In a one-term presidency, Polk completed the story of America’s Manifest Destiny – extending its territory across the continent, from sea to sea, by threatening England and fighting a controversial and unpopular two-year war with Mexico that Abraham Lincoln
, in Congress at the time, opposed as preemptive. Merry tells this story through powerful debates and towering figures – the outgoing President John Tyler
and Polk’s great mentor, Andrew Jackson
; his defeated Whig opponent, Henry Clay; two famous generals, Zachary Taylor and Winfield Scott; Secretary of State James Buchanan (who would precede Lincoln as president); Senate giants Thomas Hart Benton
and Lewis Cass; Daniel Webster and John C. Calhoun; and ex-president Martin Van Buren
, like Polk a Jackson protegé; but now a Polk rival.
This was a time of tremendous clashing forces. A surging antislavery sentiment was at the center of the territorial fight. The struggle between a slave-owning South and an opposing North was leading inexorably to Civil War. In a gripping narrative, Robert Merry illuminates a crucial epoch in U.S. history.
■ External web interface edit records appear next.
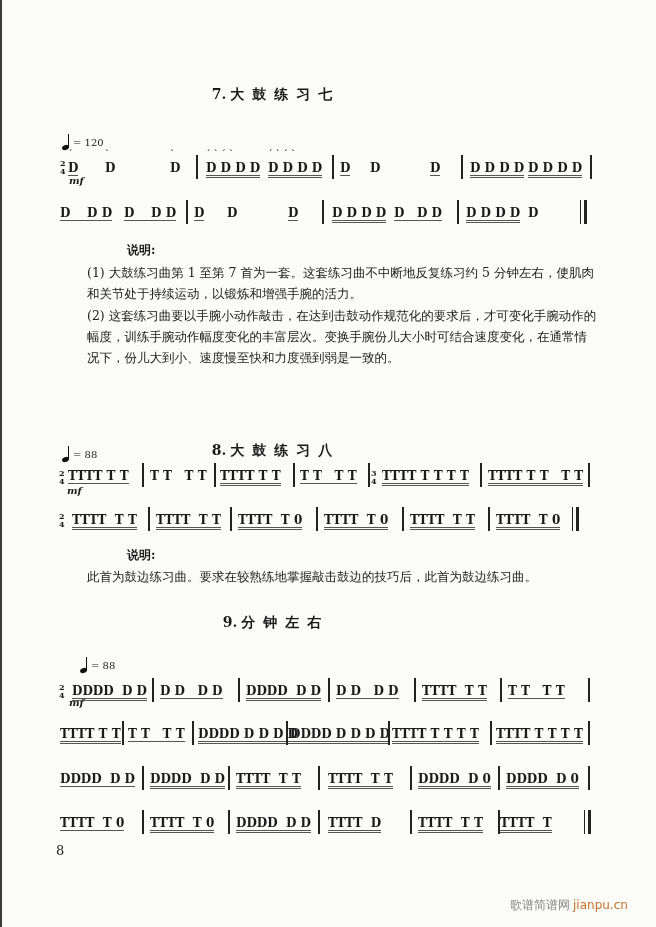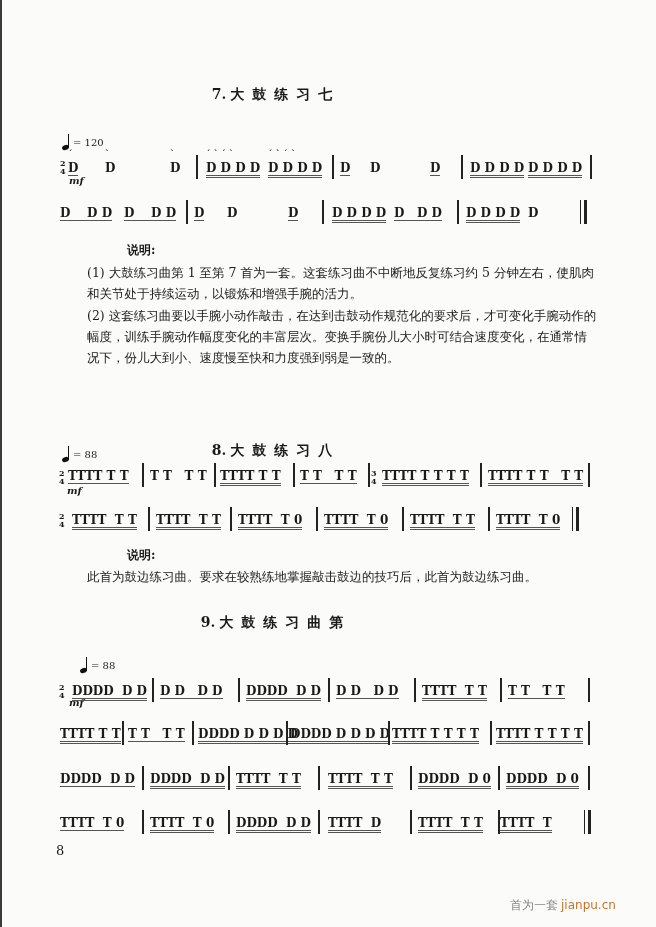--- a/index.html
+++ b/index.html
@@ -181,21 +181,21 @@
     <span class="tok u2" style="left: 436px;">TTTT  T 0</span>
     <div class="bar final" style="left: 516px;"></div>
   </div>
 
 <div class="note-label" style="top:547px;">说明:</div>
 <div class="para" style="top:566px;">
   <span>此首为鼓边练习曲。要求在较熟练地掌握敲击鼓边的技巧后，此首为鼓边练习曲。</span>
 </div>
 
 <div class="title" style="top:614px;">
-  <span class="num">9.</span><span>大鼓练习曲第</span>
+  <span class="num">9.</span><span>分钟左右</span>
 </div>
 <div class="tempo" style="left:80px; top:657px;">
   <span class="note-stem">
       <span class="note-head"></span>
     </span>
   <span class="eq">= 88</span>
 </div>
 <div class="timesig" style="left:59px; top:683px;">
   <div>2</div>
     <div>4</div>
@@ -253,14 +253,14 @@
     <span class="tok u2" style="left: 268px;">TTTT  D</span>
     <div class="bar" style="left: 350px;"></div>
     <span class="tok u2" style="left: 358px;">TTTT  T T</span>
     <div class="bar" style="left: 438px;"></div>
     <span class="tok u2" style="left: 440px;">TTTT  T</span>
     <div class="bar final" style="left: 528px;"></div>
   </div>
 
 <div class="page-num">8</div>
 <div class="watermark">
-  <span>首为一套</span><span class="domain">jianpu.cn</span>
+  <span>歌谱简谱网</span><span class="domain">jianpu.cn</span>
 </div>
 
 </body></html>

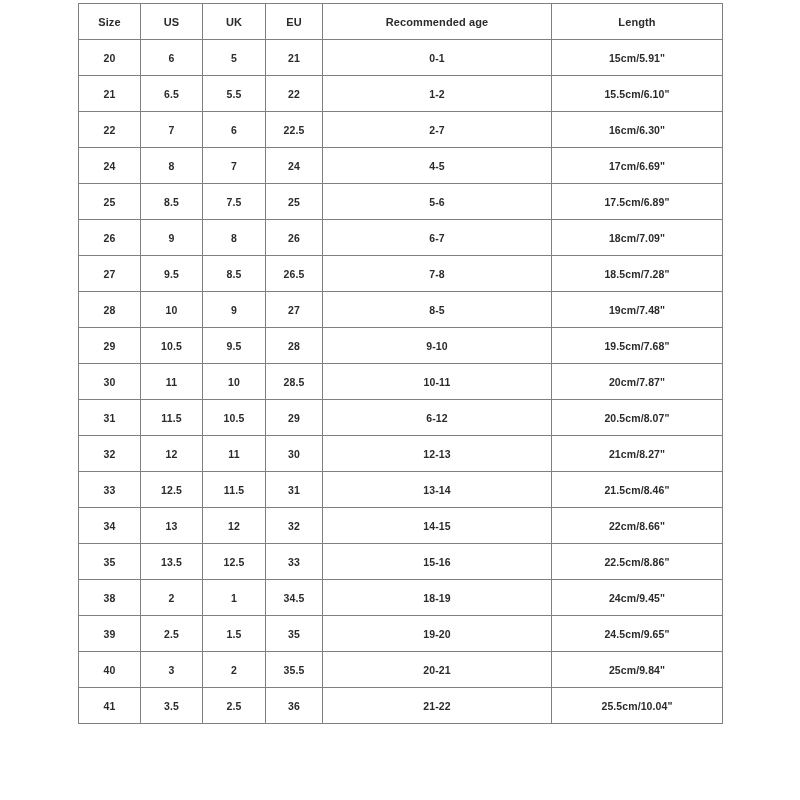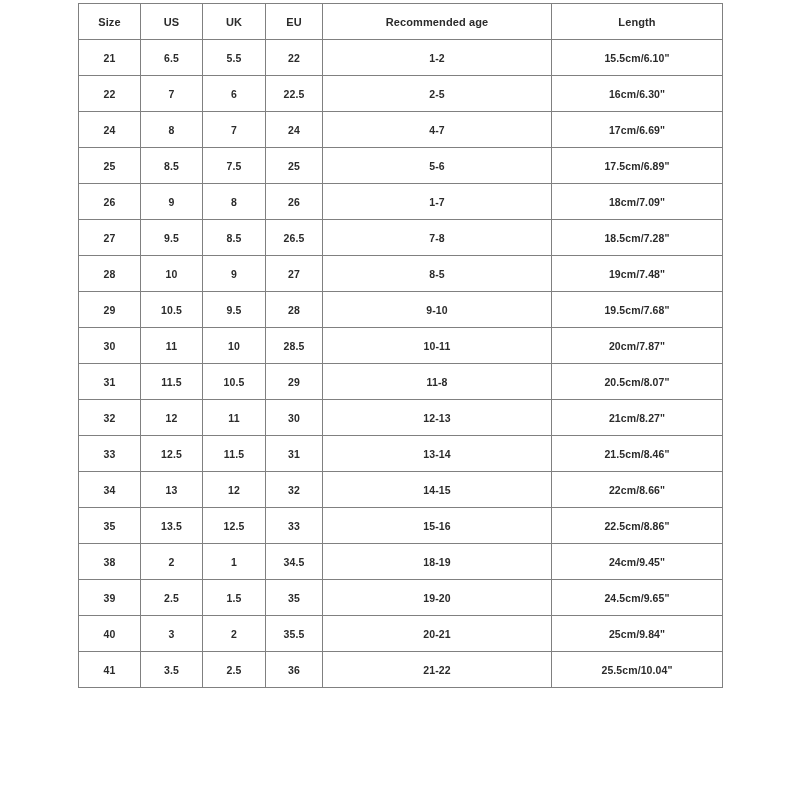--- a/index.html
+++ b/index.html
@@ -75,57 +75,65 @@
         <th>Size</th>
         <th>US</th>
         <th>UK</th>
         <th>EU</th>
         <th>Recommended age</th>
         <th>Length</th>
       </tr>
     </thead>
     <tbody id="size-chart-body">
         <tr>
+          <td>20</td>
+          <td>6</td>
+          <td>5</td>
+          <td>21</td>
+          <td>0-1</td>
+          <td>15cm/5.91"</td>
+        </tr>
+        <tr>
           <td>21</td>
           <td>6.5</td>
           <td>5.5</td>
           <td>22</td>
           <td>1-2</td>
           <td>15.5cm/6.10"</td>
         </tr>
         <tr>
           <td>22</td>
           <td>7</td>
           <td>6</td>
           <td>22.5</td>
-          <td>2-5</td>
+          <td>2-7</td>
           <td>16cm/6.30"</td>
         </tr>
         <tr>
           <td>24</td>
           <td>8</td>
           <td>7</td>
           <td>24</td>
-          <td>4-7</td>
+          <td>4-5</td>
           <td>17cm/6.69"</td>
         </tr>
         <tr>
           <td>25</td>
           <td>8.5</td>
           <td>7.5</td>
           <td>25</td>
           <td>5-6</td>
           <td>17.5cm/6.89"</td>
         </tr>
         <tr>
           <td>26</td>
           <td>9</td>
           <td>8</td>
           <td>26</td>
-          <td>1-7</td>
+          <td>6-7</td>
           <td>18cm/7.09"</td>
         </tr>
         <tr>
           <td>27</td>
           <td>9.5</td>
           <td>8.5</td>
           <td>26.5</td>
           <td>7-8</td>
           <td>18.5cm/7.28"</td>
         </tr>
@@ -151,21 +159,21 @@
           <td>10</td>
           <td>28.5</td>
           <td>10-11</td>
           <td>20cm/7.87"</td>
         </tr>
         <tr>
           <td>31</td>
           <td>11.5</td>
           <td>10.5</td>
           <td>29</td>
-          <td>11-8</td>
+          <td>6-12</td>
           <td>20.5cm/8.07"</td>
         </tr>
         <tr>
           <td>32</td>
           <td>12</td>
           <td>11</td>
           <td>30</td>
           <td>12-13</td>
           <td>21cm/8.27"</td>
         </tr>

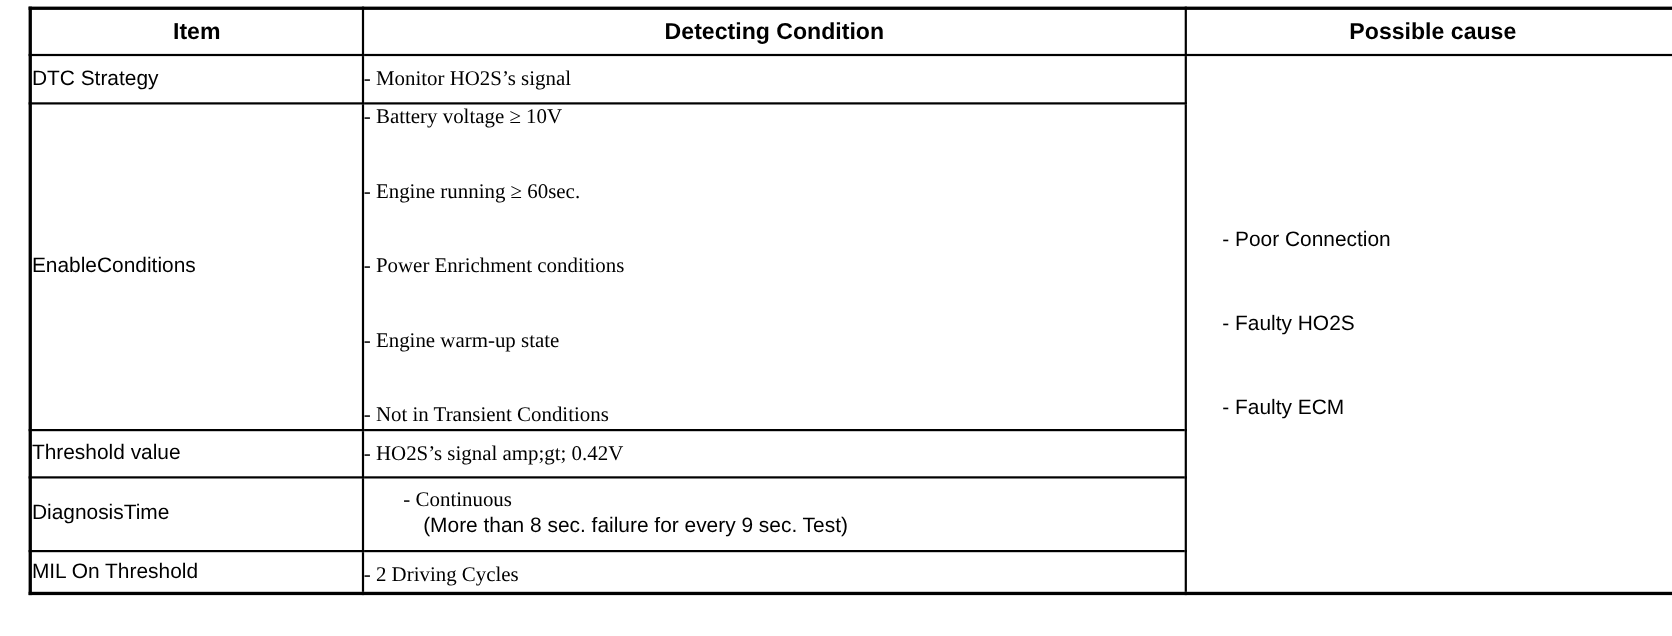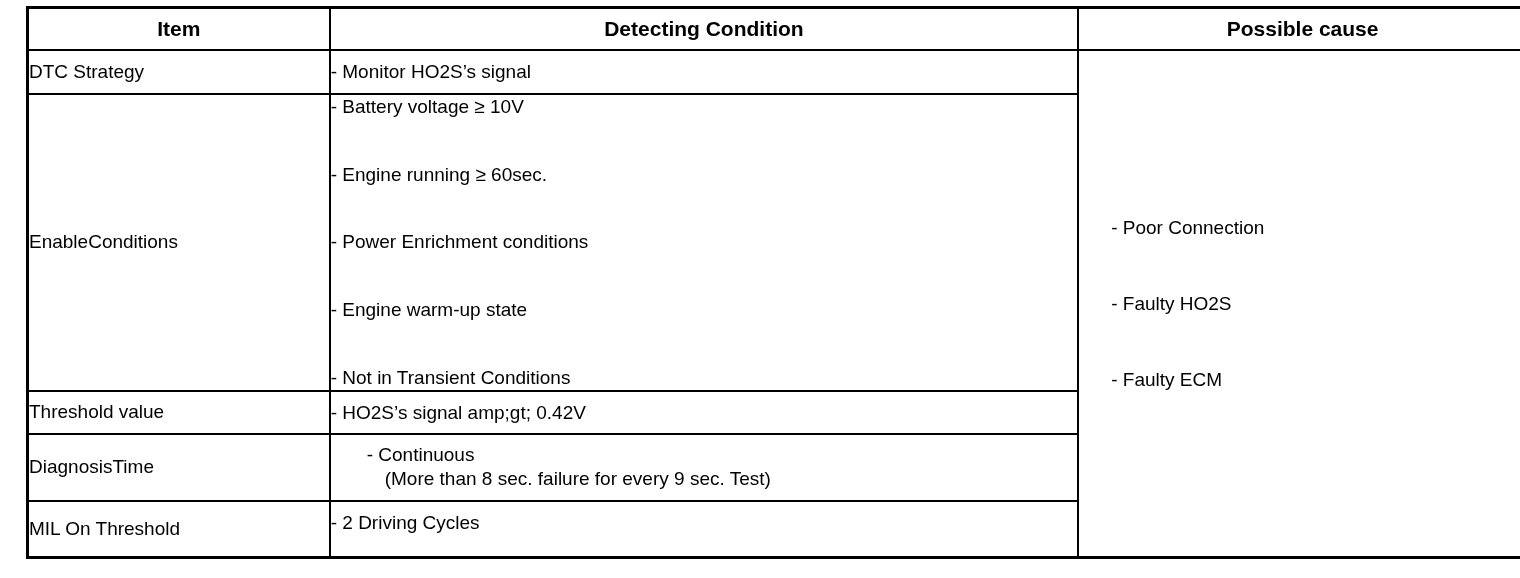--- a/index.html
+++ b/index.html
@@ -53,20 +53,21 @@
     white-space: nowrap;
   }
   .cond-cell {
     text-align: left;
     font-size: 19px;
     padding: 7px 0 7px 14px;
   }
   .cond-cell .line {
     white-space: nowrap;
     line-height: 1.25;
+    font-family: Liberation Serif, serif;
   }
   .cond-list .line {
     margin: 0 0 44px 0;
   }
   .cond-list .line:last-child {
     margin-bottom: 0;
   }
   .cond-list {
     padding-top: 16px;
     padding-bottom: 12px;
@@ -86,21 +87,21 @@
   .cause-cell .line:last-child {
     margin-bottom: 0;
   }
   .sub-line {
     padding-left: 18px;
     white-space: nowrap;
     line-height: 1.3;
   }
   .row-strategy .cond-cell { padding-top: 9px; padding-bottom: 9px; }
   .row-threshold .cond-cell { padding-top: 9px; padding-bottom: 9px; }
-  .row-mil .cond-cell { padding-top: 9px; padding-bottom: 22px; }
+  .row-mil .cond-cell { padding-top: 9px; padding-bottom: 4px; }
   .row-diag .cond-cell { padding-top: 8px; padding-bottom: 8px; padding-left: 36px; }
 </style>
 </head>
 <body>
 
 <div class="sheet">
   <table class="dtc">
     <colgroup>
       <col class="c-item">
       <col class="c-cond">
The artist resorts to the familiar metaphor of a card game for the presidential stakes in his rendition of the 1848 contest. The major contenders play a game of “brag” (an early form of poker). Around the table sit six players (left to right): South Carolina senator John Calhoun, Democratic presidential nominee Lewis Cass, Henry Clay, Whig candidate Zachary Taylor, Secretary of State James Buchanan, and President James K. Polk. In the center of the table is the “Presidential Ante.” Displaying three aces, former Mexican War general Taylor exclaims, “Three bullets, Clay! Still at my old trade! whenever bullets are to be met I am sure to have a hand with them!” Clay, who holds three low cards behind his back, replies, “I tried my old bluffing game with a contented hand & nothing to brag with but a hand full of hearts! I’m not sorry however that old Zach has won!” Seated to the left Cass laments, “Three braggers, Calhoun, would’n’t carry me through!” Calhoun, looking over Cass’s shoulder agrees, “No, Cass, the Ante is too high for you! You’ll have to play for smaller Stakes!” At the far right end of the table, Polk exclaims, “My knave hand, Buchanan, has lost me the game! I may as well slope!” Buchanan replies, “By Jove! Polk, Old Zack’s got the documents! three natties!” The satire probably appeared shortly after the June Whig convention, at which Taylor was nominated over Henry Clay, and before the emergence of strong third-party candidate Martin Van Buren.